(The problem)
Repeat back the entries that follow, keeping every word as it is.

[Provided entries — start]

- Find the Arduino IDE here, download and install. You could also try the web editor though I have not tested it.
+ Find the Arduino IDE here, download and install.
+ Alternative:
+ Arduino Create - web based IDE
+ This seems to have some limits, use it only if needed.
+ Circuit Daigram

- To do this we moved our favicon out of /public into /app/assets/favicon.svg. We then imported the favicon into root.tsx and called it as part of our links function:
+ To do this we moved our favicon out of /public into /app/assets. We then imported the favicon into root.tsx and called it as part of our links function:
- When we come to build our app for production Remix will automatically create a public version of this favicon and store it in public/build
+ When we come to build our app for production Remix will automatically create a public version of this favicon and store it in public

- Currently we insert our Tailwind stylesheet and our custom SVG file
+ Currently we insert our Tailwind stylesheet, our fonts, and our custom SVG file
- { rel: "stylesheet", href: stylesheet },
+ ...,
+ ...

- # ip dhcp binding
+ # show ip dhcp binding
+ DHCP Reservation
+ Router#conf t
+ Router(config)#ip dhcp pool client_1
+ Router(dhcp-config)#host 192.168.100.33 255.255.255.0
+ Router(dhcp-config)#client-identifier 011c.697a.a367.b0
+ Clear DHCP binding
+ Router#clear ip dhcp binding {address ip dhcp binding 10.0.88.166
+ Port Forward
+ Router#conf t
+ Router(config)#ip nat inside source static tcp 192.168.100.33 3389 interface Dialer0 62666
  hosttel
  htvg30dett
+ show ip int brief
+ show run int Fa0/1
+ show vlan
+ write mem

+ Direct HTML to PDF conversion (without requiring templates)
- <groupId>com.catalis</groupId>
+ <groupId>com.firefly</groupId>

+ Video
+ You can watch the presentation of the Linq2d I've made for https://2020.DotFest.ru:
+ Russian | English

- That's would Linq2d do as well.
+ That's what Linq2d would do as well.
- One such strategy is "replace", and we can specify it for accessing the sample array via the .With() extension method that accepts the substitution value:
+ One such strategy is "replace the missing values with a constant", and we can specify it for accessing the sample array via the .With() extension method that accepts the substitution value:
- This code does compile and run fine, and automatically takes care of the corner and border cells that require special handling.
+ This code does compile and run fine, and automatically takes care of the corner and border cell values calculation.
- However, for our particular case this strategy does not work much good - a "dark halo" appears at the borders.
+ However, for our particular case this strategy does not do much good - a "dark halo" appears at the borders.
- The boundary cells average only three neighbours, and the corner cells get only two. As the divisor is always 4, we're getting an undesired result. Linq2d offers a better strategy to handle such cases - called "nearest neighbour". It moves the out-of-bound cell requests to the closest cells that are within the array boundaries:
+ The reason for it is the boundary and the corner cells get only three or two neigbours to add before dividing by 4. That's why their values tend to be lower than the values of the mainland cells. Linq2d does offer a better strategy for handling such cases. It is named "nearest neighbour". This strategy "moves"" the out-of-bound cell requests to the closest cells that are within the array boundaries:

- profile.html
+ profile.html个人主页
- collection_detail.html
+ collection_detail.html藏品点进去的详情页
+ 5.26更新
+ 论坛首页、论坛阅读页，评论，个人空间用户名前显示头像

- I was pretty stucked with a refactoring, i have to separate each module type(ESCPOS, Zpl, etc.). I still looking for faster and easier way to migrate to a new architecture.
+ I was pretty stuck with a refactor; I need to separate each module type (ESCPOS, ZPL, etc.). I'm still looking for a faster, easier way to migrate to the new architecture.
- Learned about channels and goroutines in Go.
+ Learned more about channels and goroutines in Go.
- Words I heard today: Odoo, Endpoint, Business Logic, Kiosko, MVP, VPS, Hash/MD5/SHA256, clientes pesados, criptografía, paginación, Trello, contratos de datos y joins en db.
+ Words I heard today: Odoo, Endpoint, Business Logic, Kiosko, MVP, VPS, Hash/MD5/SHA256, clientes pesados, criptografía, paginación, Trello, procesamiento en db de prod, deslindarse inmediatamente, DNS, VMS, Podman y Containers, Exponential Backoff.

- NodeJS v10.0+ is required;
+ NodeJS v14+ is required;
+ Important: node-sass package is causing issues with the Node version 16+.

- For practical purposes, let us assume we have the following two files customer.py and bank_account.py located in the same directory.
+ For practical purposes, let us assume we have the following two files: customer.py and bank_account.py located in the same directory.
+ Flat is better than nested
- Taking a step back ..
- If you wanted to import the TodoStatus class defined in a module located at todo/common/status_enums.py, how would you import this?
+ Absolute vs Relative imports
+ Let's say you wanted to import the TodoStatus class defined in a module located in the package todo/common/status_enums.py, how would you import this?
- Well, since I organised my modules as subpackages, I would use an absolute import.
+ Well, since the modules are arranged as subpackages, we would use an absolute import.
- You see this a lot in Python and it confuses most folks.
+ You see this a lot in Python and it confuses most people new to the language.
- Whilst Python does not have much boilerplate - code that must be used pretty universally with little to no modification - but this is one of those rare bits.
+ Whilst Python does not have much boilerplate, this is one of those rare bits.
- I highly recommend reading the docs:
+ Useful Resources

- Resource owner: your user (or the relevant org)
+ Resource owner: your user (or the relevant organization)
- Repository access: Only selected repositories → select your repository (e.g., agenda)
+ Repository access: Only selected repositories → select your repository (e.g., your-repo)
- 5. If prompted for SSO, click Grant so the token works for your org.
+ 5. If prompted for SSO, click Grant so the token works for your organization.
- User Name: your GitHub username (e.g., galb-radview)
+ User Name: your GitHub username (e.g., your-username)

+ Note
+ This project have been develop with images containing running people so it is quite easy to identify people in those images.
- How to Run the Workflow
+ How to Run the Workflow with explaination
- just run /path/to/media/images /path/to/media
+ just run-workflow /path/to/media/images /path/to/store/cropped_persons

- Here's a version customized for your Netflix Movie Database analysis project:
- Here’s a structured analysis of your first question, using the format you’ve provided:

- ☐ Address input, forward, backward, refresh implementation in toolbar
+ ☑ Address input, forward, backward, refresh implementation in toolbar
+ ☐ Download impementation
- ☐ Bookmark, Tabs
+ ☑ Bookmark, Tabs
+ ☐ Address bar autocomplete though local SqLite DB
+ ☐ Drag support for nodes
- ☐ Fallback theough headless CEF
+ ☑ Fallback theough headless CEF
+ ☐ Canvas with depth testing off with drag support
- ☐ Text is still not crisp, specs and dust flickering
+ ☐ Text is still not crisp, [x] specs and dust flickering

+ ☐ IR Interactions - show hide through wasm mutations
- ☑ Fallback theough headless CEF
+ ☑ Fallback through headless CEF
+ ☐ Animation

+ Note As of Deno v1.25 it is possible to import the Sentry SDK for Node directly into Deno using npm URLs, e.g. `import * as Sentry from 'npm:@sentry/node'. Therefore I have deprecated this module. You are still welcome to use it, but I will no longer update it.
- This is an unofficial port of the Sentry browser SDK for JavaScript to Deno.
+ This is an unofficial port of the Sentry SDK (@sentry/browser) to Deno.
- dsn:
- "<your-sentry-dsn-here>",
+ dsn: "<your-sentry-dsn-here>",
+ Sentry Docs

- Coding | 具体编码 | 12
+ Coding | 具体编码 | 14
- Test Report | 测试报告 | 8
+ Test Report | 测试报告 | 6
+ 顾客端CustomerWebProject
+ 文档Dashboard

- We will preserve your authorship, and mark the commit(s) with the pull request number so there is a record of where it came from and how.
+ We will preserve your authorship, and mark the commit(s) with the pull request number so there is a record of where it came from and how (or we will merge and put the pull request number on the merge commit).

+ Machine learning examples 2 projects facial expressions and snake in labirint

[Provided entries — finish]

(Written answer)
- Find the Arduino IDE here, download and install. You could also try the web editor though I have not tested it.
+ Find the Arduino IDE here, download and install.
+ Alternative:
+ Arduino Create - web based IDE
+ This seems to have some limits, use it only if needed.
+ Circuit Daigram

- To do this we moved our favicon out of /public into /app/assets/favicon.svg. We then imported the favicon into root.tsx and called it as part of our links function:
+ To do this we moved our favicon out of /public into /app/assets. We then imported the favicon into root.tsx and called it as part of our links function:
- When we come to build our app for production Remix will automatically create a public version of this favicon and store it in public/build
+ When we come to build our app for production Remix will automatically create a public version of this favicon and store it in public

- Currently we insert our Tailwind stylesheet and our custom SVG file
+ Currently we insert our Tailwind stylesheet, our fonts, and our custom SVG file
- { rel: "stylesheet", href: stylesheet },
+ ...,
+ ...

- # ip dhcp binding
+ # show ip dhcp binding
+ DHCP Reservation
+ Router#conf t
+ Router(config)#ip dhcp pool client_1
+ Router(dhcp-config)#host 192.168.100.33 255.255.255.0
+ Router(dhcp-config)#client-identifier 011c.697a.a367.b0
+ Clear DHCP binding
+ Router#clear ip dhcp binding {address ip dhcp binding 10.0.88.166
+ Port Forward
+ Router#conf t
+ Router(config)#ip nat inside source static tcp 192.168.100.33 3389 interface Dialer0 62666
  hosttel
  htvg30dett
+ show ip int brief
+ show run int Fa0/1
+ show vlan
+ write mem

+ Direct HTML to PDF conversion (without requiring templates)
- <groupId>com.catalis</groupId>
+ <groupId>com.firefly</groupId>

+ Video
+ You can watch the presentation of the Linq2d I've made for https://2020.DotFest.ru:
+ Russian | English

- That's would Linq2d do as well.
+ That's what Linq2d would do as well.
- One such strategy is "replace", and we can specify it for accessing the sample array via the .With() extension method that accepts the substitution value:
+ One such strategy is "replace the missing values with a constant", and we can specify it for accessing the sample array via the .With() extension method that accepts the substitution value:
- This code does compile and run fine, and automatically takes care of the corner and border cells that require special handling.
+ This code does compile and run fine, and automatically takes care of the corner and border cell values calculation.
- However, for our particular case this strategy does not work much good - a "dark halo" appears at the borders.
+ However, for our particular case this strategy does not do much good - a "dark halo" appears at the borders.
- The boundary cells average only three neighbours, and the corner cells get only two. As the divisor is always 4, we're getting an undesired result. Linq2d offers a better strategy to handle such cases - called "nearest neighbour". It moves the out-of-bound cell requests to the closest cells that are within the array boundaries:
+ The reason for it is the boundary and the corner cells get only three or two neigbours to add before dividing by 4. That's why their values tend to be lower than the values of the mainland cells. Linq2d does offer a better strategy for handling such cases. It is named "nearest neighbour". This strategy "moves"" the out-of-bound cell requests to the closest cells that are within the array boundaries:

- profile.html
+ profile.html个人主页
- collection_detail.html
+ collection_detail.html藏品点进去的详情页
+ 5.26更新
+ 论坛首页、论坛阅读页，评论，个人空间用户名前显示头像

- I was pretty stucked with a refactoring, i have to separate each module type(ESCPOS, Zpl, etc.). I still looking for faster and easier way to migrate to a new architecture.
+ I was pretty stuck with a refactor; I need to separate each module type (ESCPOS, ZPL, etc.). I'm still looking for a faster, easier way to migrate to the new architecture.
- Learned about channels and goroutines in Go.
+ Learned more about channels and goroutines in Go.
- Words I heard today: Odoo, Endpoint, Business Logic, Kiosko, MVP, VPS, Hash/MD5/SHA256, clientes pesados, criptografía, paginación, Trello, contratos de datos y joins en db.
+ Words I heard today: Odoo, Endpoint, Business Logic, Kiosko, MVP, VPS, Hash/MD5/SHA256, clientes pesados, criptografía, paginación, Trello, procesamiento en db de prod, deslindarse inmediatamente, DNS, VMS, Podman y Containers, Exponential Backoff.

- NodeJS v10.0+ is required;
+ NodeJS v14+ is required;
+ Important: node-sass package is causing issues with the Node version 16+.

- For practical purposes, let us assume we have the following two files customer.py and bank_account.py located in the same directory.
+ For practical purposes, let us assume we have the following two files: customer.py and bank_account.py located in the same directory.
+ Flat is better than nested
- Taking a step back ..
- If you wanted to import the TodoStatus class defined in a module located at todo/common/status_enums.py, how would you import this?
+ Absolute vs Relative imports
+ Let's say you wanted to import the TodoStatus class defined in a module located in the package todo/common/status_enums.py, how would you import this?
- Well, since I organised my modules as subpackages, I would use an absolute import.
+ Well, since the modules are arranged as subpackages, we would use an absolute import.
- You see this a lot in Python and it confuses most folks.
+ You see this a lot in Python and it confuses most people new to the language.
- Whilst Python does not have much boilerplate - code that must be used pretty universally with little to no modification - but this is one of those rare bits.
+ Whilst Python does not have much boilerplate, this is one of those rare bits.
- I highly recommend reading the docs:
+ Useful Resources

- Resource owner: your user (or the relevant org)
+ Resource owner: your user (or the relevant organization)
- Repository access: Only selected repositories → select your repository (e.g., agenda)
+ Repository access: Only selected repositories → select your repository (e.g., your-repo)
- 5. If prompted for SSO, click Grant so the token works for your org.
+ 5. If prompted for SSO, click Grant so the token works for your organization.
- User Name: your GitHub username (e.g., galb-radview)
+ User Name: your GitHub username (e.g., your-username)

+ Note
+ This project have been develop with images containing running people so it is quite easy to identify people in those images.
- How to Run the Workflow
+ How to Run the Workflow with explaination
- just run /path/to/media/images /path/to/media
+ just run-workflow /path/to/media/images /path/to/store/cropped_persons

- Here's a version customized for your Netflix Movie Database analysis project:
- Here’s a structured analysis of your first question, using the format you’ve provided:

- ☐ Address input, forward, backward, refresh implementation in toolbar
+ ☑ Address input, forward, backward, refresh implementation in toolbar
+ ☐ Download impementation
- ☐ Bookmark, Tabs
+ ☑ Bookmark, Tabs
+ ☐ Address bar autocomplete though local SqLite DB
+ ☐ Drag support for nodes
- ☐ Fallback theough headless CEF
+ ☑ Fallback theough headless CEF
+ ☐ Canvas with depth testing off with drag support
- ☐ Text is still not crisp, specs and dust flickering
+ ☐ Text is still not crisp, [x] specs and dust flickering

+ ☐ IR Interactions - show hide through wasm mutations
- ☑ Fallback theough headless CEF
+ ☑ Fallback through headless CEF
+ ☐ Animation

+ Note As of Deno v1.25 it is possible to import the Sentry SDK for Node directly into Deno using npm URLs, e.g. `import * as Sentry from 'npm:@sentry/node'. Therefore I have deprecated this module. You are still welcome to use it, but I will no longer update it.
- This is an unofficial port of the Sentry browser SDK for JavaScript to Deno.
+ This is an unofficial port of the Sentry SDK (@sentry/browser) to Deno.
- dsn:
- "<your-sentry-dsn-here>",
+ dsn: "<your-sentry-dsn-here>",
+ Sentry Docs

- Coding | 具体编码 | 12
+ Coding | 具体编码 | 14
- Test Report | 测试报告 | 8
+ Test Report | 测试报告 | 6
+ 顾客端CustomerWebProject
+ 文档Dashboard

- We will preserve your authorship, and mark the commit(s) with the pull request number so there is a record of where it came from and how.
+ We will preserve your authorship, and mark the commit(s) with the pull request number so there is a record of where it came from and how (or we will merge and put the pull request number on the merge commit).

+ Machine learning examples 2 projects facial expressions and snake in labirint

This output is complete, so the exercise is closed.